-- Input material follows --
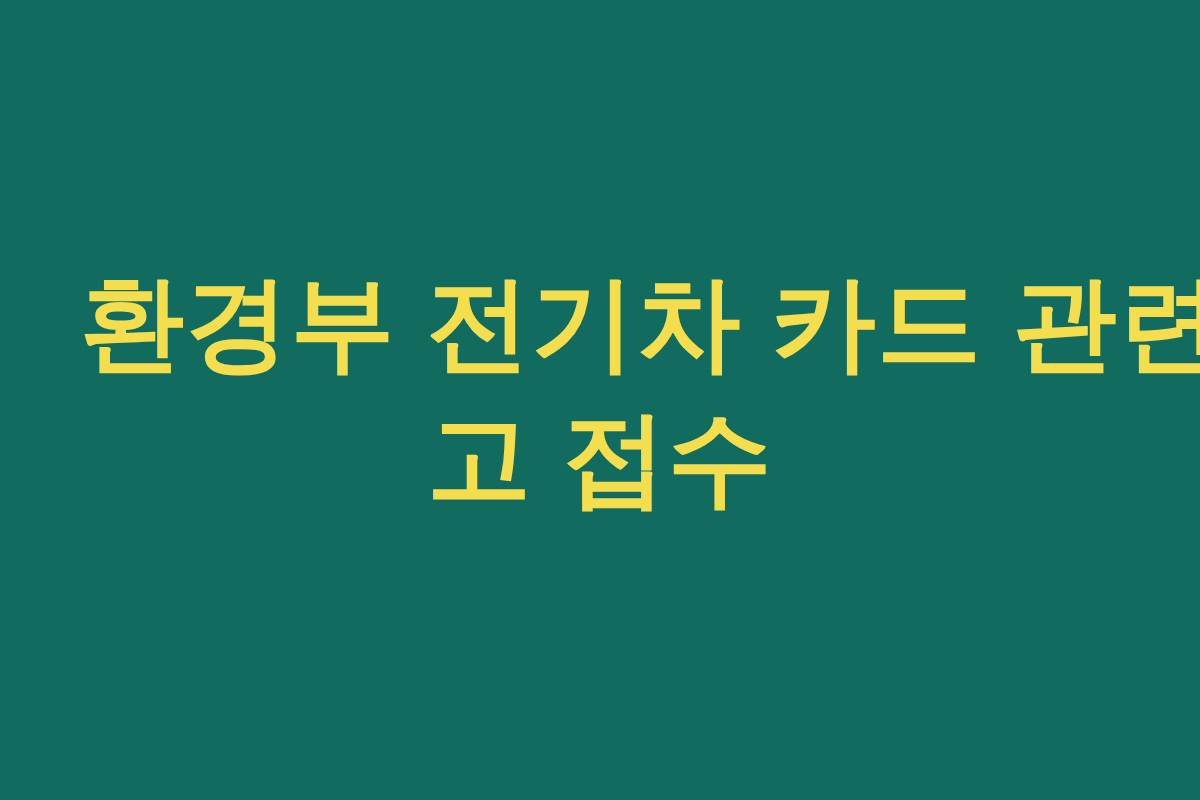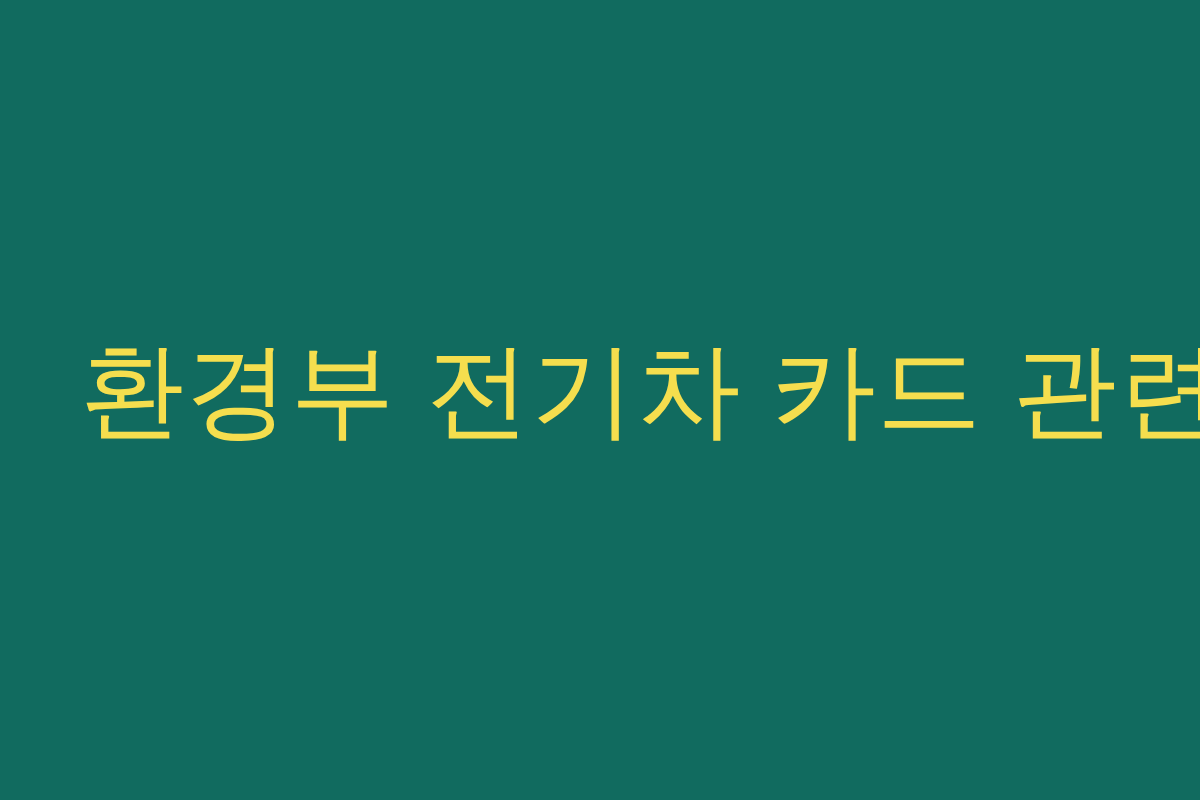--- a/index.html
+++ b/index.html
@@ -39,7 +39,7 @@
     text-align: center;
     color: #F5DE4E;
     font-family: "Liberation Sans", "DejaVu Sans", sans-serif;
-    font-weight: 400;
+    font-weight: 700;
     font-size: 104px;
     line-height: 1.30;
     letter-spacing: 0.012em;

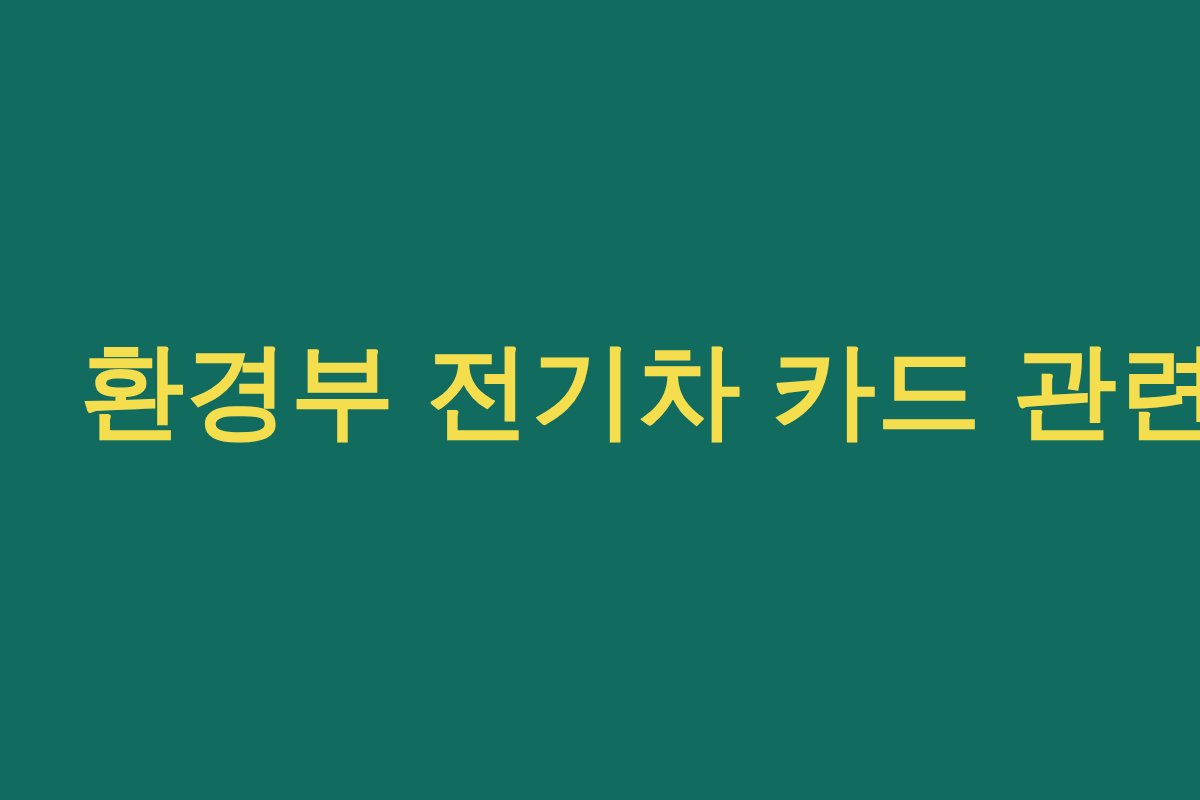--- a/index.html
+++ b/index.html
@@ -65,6 +65,7 @@
 
     <h1 class="headline" style="color: rgb(245, 222, 78);">
       <span class="line">환경부 전기차 카드 관련</span>
+      <span class="line">고 접수</span>
     </h1>
 
   </div>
-- Input material concluded --
Omit the pictures; print the records above exactly.

--- a/index.html
+++ b/index.html
@@ -39,7 +39,7 @@
     text-align: center;
     color: #F5DE4E;
     font-family: "Liberation Sans", "DejaVu Sans", sans-serif;
-    font-weight: 400;
+    font-weight: 700;
     font-size: 104px;
     line-height: 1.30;
     letter-spacing: 0.012em;

--- a/index.html
+++ b/index.html
@@ -65,6 +65,7 @@
 
     <h1 class="headline" style="color: rgb(245, 222, 78);">
       <span class="line">환경부 전기차 카드 관련</span>
+      <span class="line">고 접수</span>
     </h1>
 
   </div>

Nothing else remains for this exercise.